Dr. Thomas Kukar
1510 Clifton Rd
Atlanta, Georgia 30322
Phone: (404) 727-5991
Fax: (404) 727-0365
Our lab studies the pathogenesis of neurodegenerative diseases to guide development of novel therapeutics. We focus on Frontotemporal dementia (FTD), Amyotrophic lateral sclerosis (ALS), and Alzheimer's disease (AD).
The goal of my laboratory is to develop new strategies to treat neurodegenerative diseases. We aim to understand the pathogenesis of these diseases by deciphering their molecular causes in order to identify new drug targets and ultimately therapeutic compounds. We use a multidisciplinary approach ranging from cell culture, chemical biology, high-throughput screening, animal models, human Induced Pluripotent Stem Cells (iPSCs), clinical samples, to proteomics.

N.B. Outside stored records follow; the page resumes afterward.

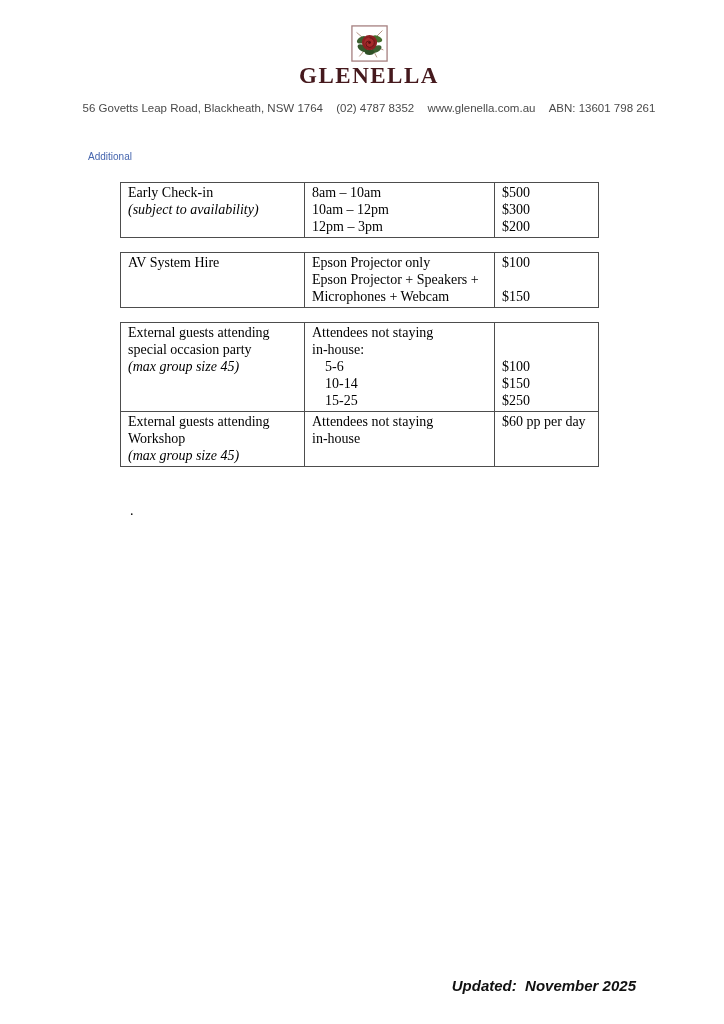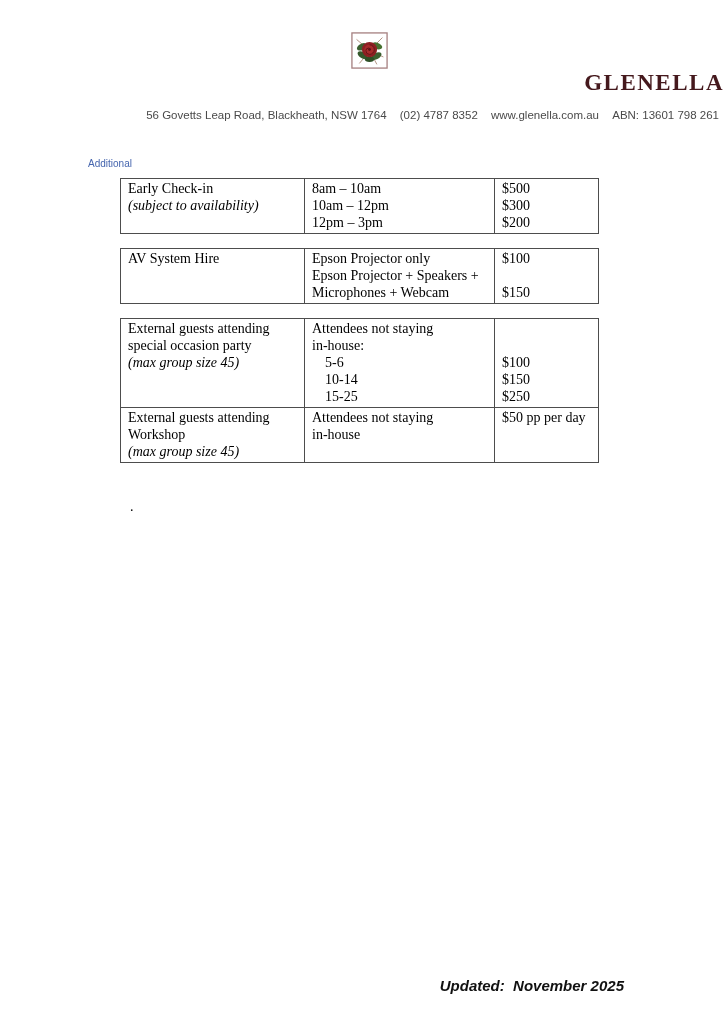--- a/index.html
+++ b/index.html
@@ -16,7 +16,7 @@
   }
 
   
-  .header { text-align: right; padding-top: 32px; padding-left: 14px; }
+  .header { text-align: center; padding-top: 25px; padding-left: 14px; }
   .logo { width: 37px; height: 37px; display: block; margin: 0 auto; }
   .brand {
     margin-top: 1px;

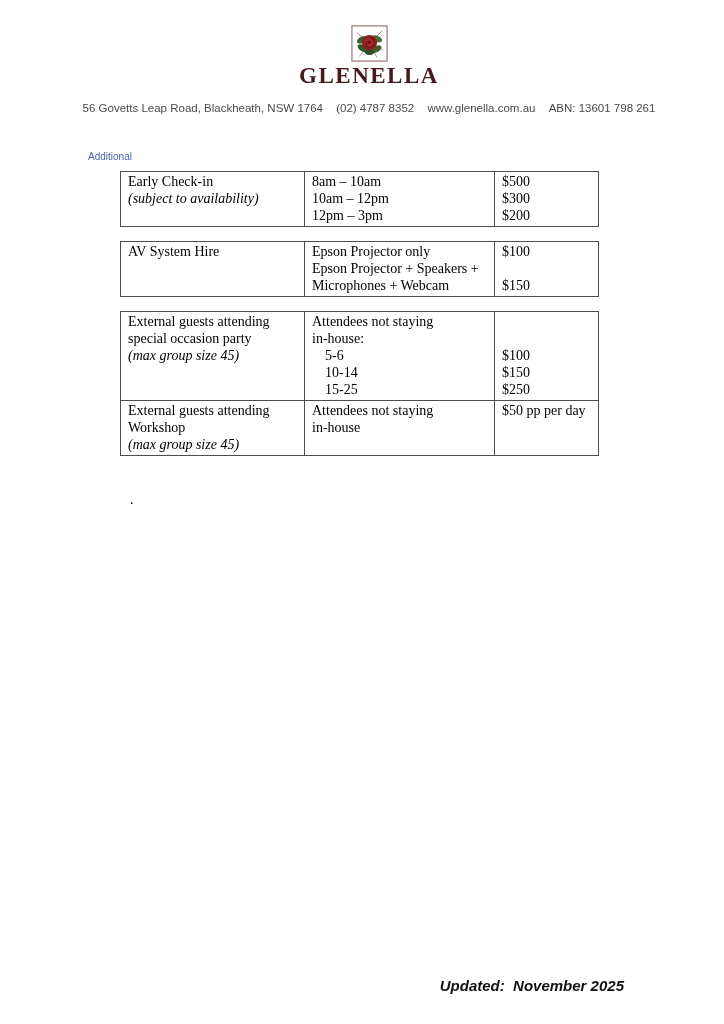--- a/index.html
+++ b/index.html
@@ -45,7 +45,7 @@
   }
 
   
-  .tables { margin: 9px 0 0 120px; width: 478px; }
+  .tables { margin: 20px 0 0 120px; width: 478px; }
   table.ptable {
     border-collapse: collapse;
     table-layout: fixed;

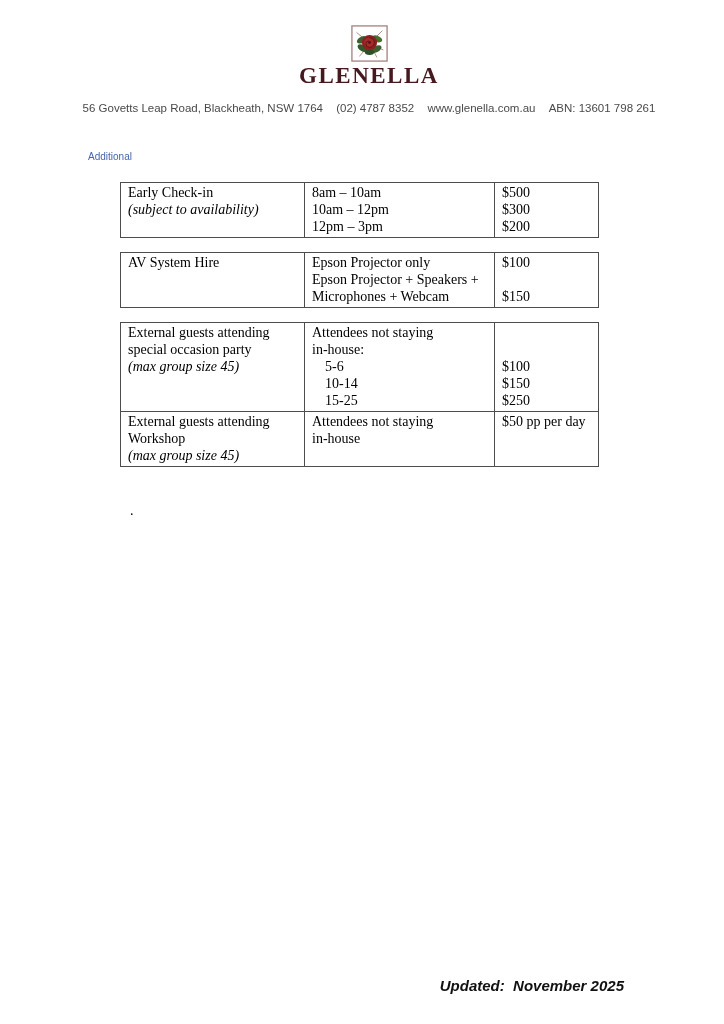--- a/index.html
+++ b/index.html
@@ -205,7 +205,7 @@
           <div class="ln">in-house</div>
         </td>
         <td class="vmid">
-          <div class="ln">$50 pp per day</div>
+          <div class="ln">$60 pp per day</div>
         </td>
       </tr>
     </tbody>

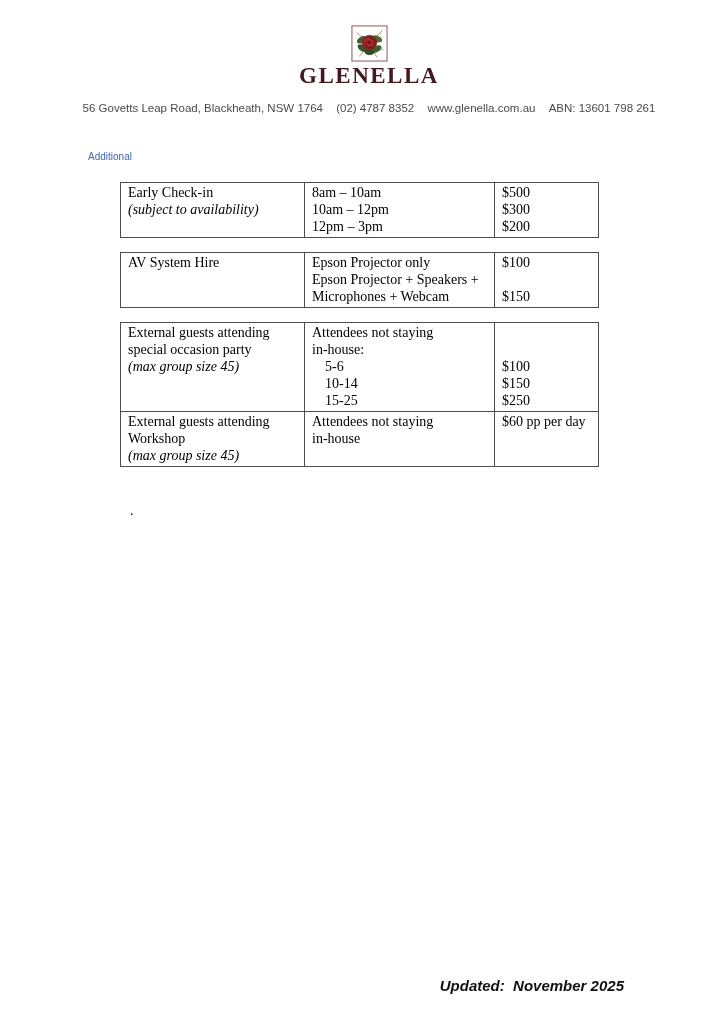--- a/index.html
+++ b/index.html
@@ -73,7 +73,7 @@
   .updated-note {
     position: absolute;
     top: 977px;
-    right: 100px;
+    right: 88px;
     font-family: "Liberation Sans", sans-serif;
     font-style: italic;
     font-weight: 600;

Our three main projects are:
1) Defining how mutations in the GRN gene, which cause loss of function of the progranulin (PGRN) protein, cause neurodegeneration. GRN mutations cause Fronto-temporal dementia (FTD) and neuronal ceroid lipofuscinosis (NCL), a lysosome storage disease. GRN mutations and variants are also linked to Alzheimer’s disease (AD) and Parkinson's disease (PD). Recent work in the lab is focused on understanding how granulins (GRNs) are produced from PGRN, defining the function of PGRN/GRNs in the lysosome, and exploring the relationship between PGRN/GRNs in modulating inflammation, microglia, and innate immunity.
2) Investigating how defects in two important RNA binding proteins (TDP-43 and FUS) cause FTD and amyotrophic lateral sclerosis (ALS; Lou Gehrig’s disease). Recent work focuses on how disease associated mutations lead to abnormal accumulation of FUS/TDP-43 in the cytoplasm of neurons. New data suggest defects in stress granule formation and clearance, nuclear import/export pathways, or exposure to environmental toxins contributes to FUS and TDP-43 mis-localization and toxicity.
3) Defining novel pathogenic mechanisms and therapeutic targets of Alzheimer’s disease (AD). We are applying an approach called substrate-targeting to mimic protective APP mutations and thus prevent beta-secretase enzyme cleavage of APP, which ultimately reduces production of the neurotoxic β-amyloid (Aβ) peptide.